= About this task =
Would you output the listing exactly, with every image omitted?

= Available data =
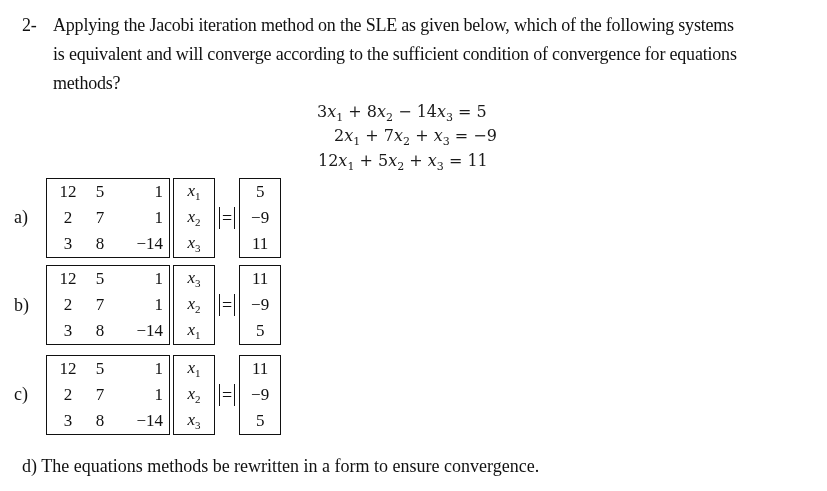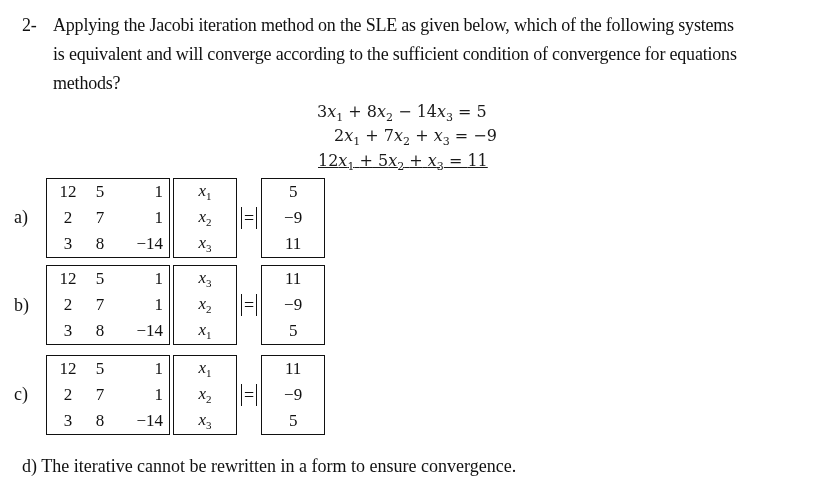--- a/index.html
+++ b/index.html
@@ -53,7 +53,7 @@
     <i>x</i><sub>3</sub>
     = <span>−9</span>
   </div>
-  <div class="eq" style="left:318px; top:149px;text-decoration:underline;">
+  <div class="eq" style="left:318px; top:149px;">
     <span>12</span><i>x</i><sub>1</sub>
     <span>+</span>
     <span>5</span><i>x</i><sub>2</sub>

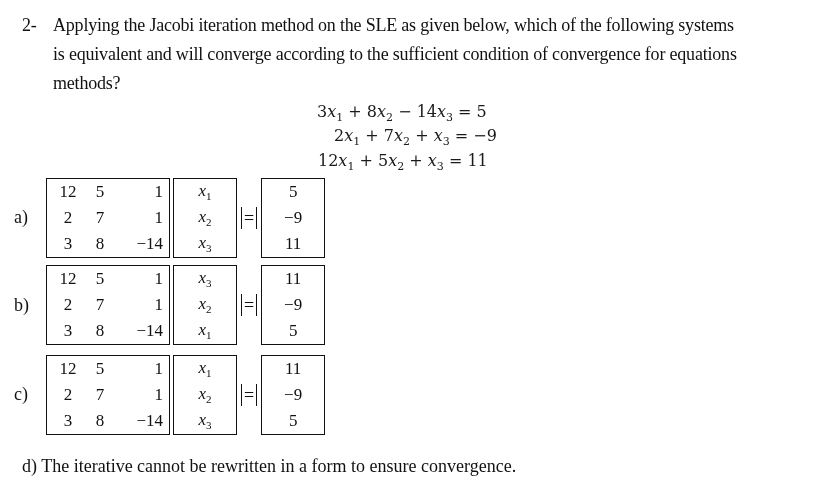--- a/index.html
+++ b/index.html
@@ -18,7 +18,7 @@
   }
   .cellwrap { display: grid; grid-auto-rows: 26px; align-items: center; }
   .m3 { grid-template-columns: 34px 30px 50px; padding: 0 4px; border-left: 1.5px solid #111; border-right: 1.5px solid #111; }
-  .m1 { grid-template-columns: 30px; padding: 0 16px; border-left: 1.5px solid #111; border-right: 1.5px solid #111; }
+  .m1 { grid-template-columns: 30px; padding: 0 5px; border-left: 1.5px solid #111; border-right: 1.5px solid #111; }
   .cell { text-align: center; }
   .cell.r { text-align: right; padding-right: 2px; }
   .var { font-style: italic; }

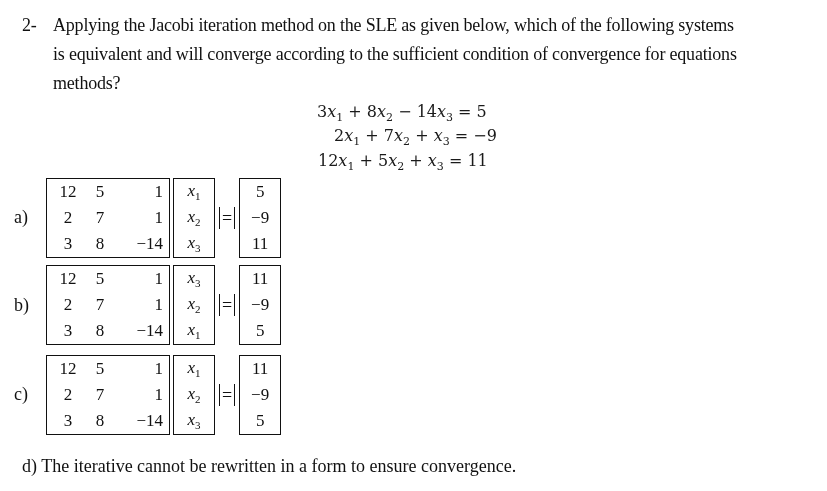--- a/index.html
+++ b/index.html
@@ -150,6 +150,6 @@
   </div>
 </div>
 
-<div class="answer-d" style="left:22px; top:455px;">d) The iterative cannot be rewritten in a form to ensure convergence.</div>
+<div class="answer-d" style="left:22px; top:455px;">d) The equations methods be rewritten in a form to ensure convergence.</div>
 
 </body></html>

= Reply to the exercise =
--- a/index.html
+++ b/index.html
@@ -53,7 +53,7 @@
     <i>x</i><sub>3</sub>
     = <span>−9</span>
   </div>
-  <div class="eq" style="left:318px; top:149px;text-decoration:underline;">
+  <div class="eq" style="left:318px; top:149px;">
     <span>12</span><i>x</i><sub>1</sub>
     <span>+</span>
     <span>5</span><i>x</i><sub>2</sub>

--- a/index.html
+++ b/index.html
@@ -18,7 +18,7 @@
   }
   .cellwrap { display: grid; grid-auto-rows: 26px; align-items: center; }
   .m3 { grid-template-columns: 34px 30px 50px; padding: 0 4px; border-left: 1.5px solid #111; border-right: 1.5px solid #111; }
-  .m1 { grid-template-columns: 30px; padding: 0 16px; border-left: 1.5px solid #111; border-right: 1.5px solid #111; }
+  .m1 { grid-template-columns: 30px; padding: 0 5px; border-left: 1.5px solid #111; border-right: 1.5px solid #111; }
   .cell { text-align: center; }
   .cell.r { text-align: right; padding-right: 2px; }
   .var { font-style: italic; }

--- a/index.html
+++ b/index.html
@@ -150,6 +150,6 @@
   </div>
 </div>
 
-<div class="answer-d" style="left:22px; top:455px;">d) The iterative cannot be rewritten in a form to ensure convergence.</div>
+<div class="answer-d" style="left:22px; top:455px;">d) The equations methods be rewritten in a form to ensure convergence.</div>
 
 </body></html>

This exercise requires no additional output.